Work is commonly derived from fuel by a combustion process which uses the pressure of expanding gases to turn a turbine or move a reciprocating piston and, ultimately, provide torque to a driveshaft. This torque is then usually used for propulsion or to generate electrical power. In the latter case, the electrical power is oftimes reconverted into mechanical work.
The by-products of the combustion process are waste gases which contaminate the atmosphere or, if pollution is to be avoided or at least reduced, reacted with catalysts to produce benign compounds. The foregoing process is usually expensive and typically calls for operations and equipment that require extensive monitoring and maintenance to ensure that the emission of pollutants is kept below a prescribed maximum. Furthermore, there are energy losses inherent in the use of expanding gases to drive a turbine or piston engine due to the inefficiency of the combustion process and friction of moving parts.

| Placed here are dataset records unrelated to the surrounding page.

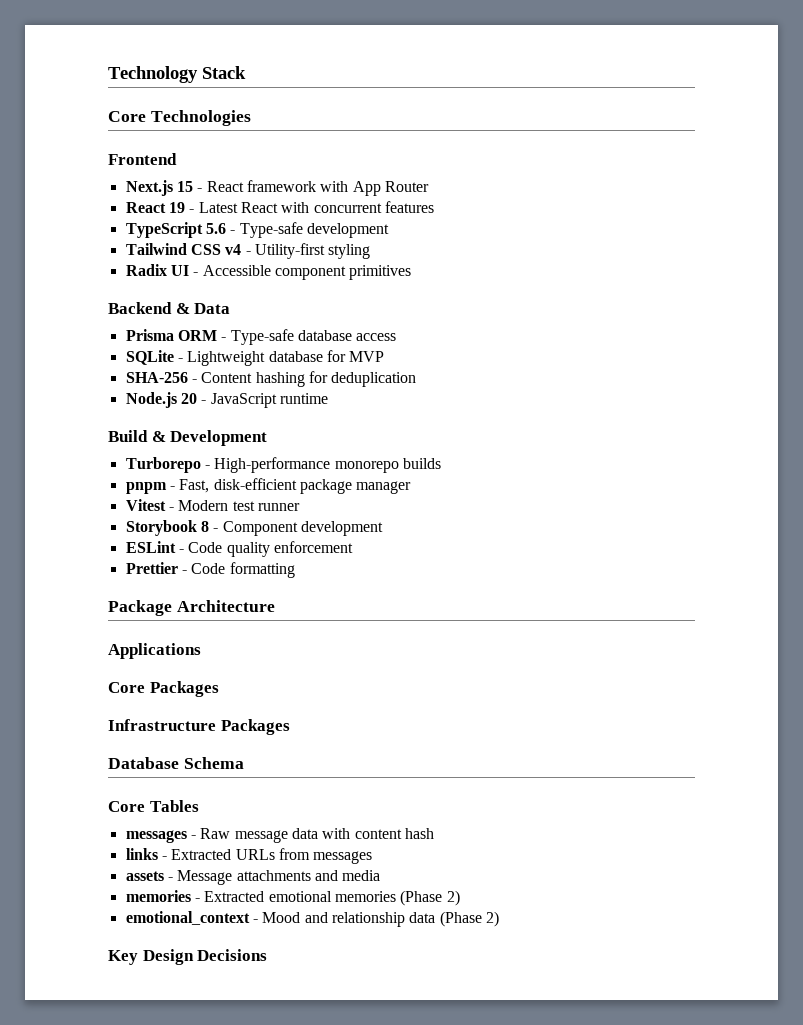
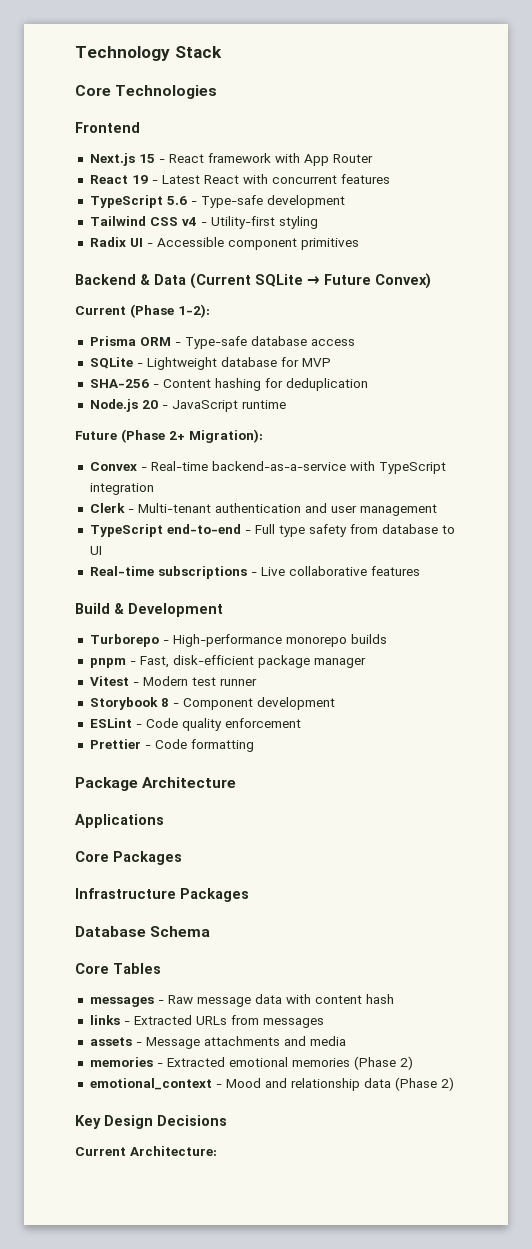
- Backend & Data
+ Backend & Data (Current SQLite → Future Convex)
+ Current (Phase 1-2):
+ Future (Phase 2+ Migration):
+ Convex - Real-time backend-as-a-service with TypeScript integration
+ Clerk - Multi-tenant authentication and user management
+ TypeScript end-to-end - Full type safety from database to UI
+ Real-time subscriptions - Live collaborative features
+ Current Architecture:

One approach which avoids the foregoing disadvantages inherent to generating work by burning a fuel is the fuel cell, which produces electrical power directly from a chemical reaction which oxidizes a fuel with the aid of a catalyst. No intermediate steps, such as combustion, are needed, nor is the machinery to generate electrical power from the torque of a driveshaft. The chemical energy of the fuel is utilized much more efficiently. Since polluting waste gases are not emitted, the attendant processes and equipment required to neutralize these harmful by-products are unnecessary.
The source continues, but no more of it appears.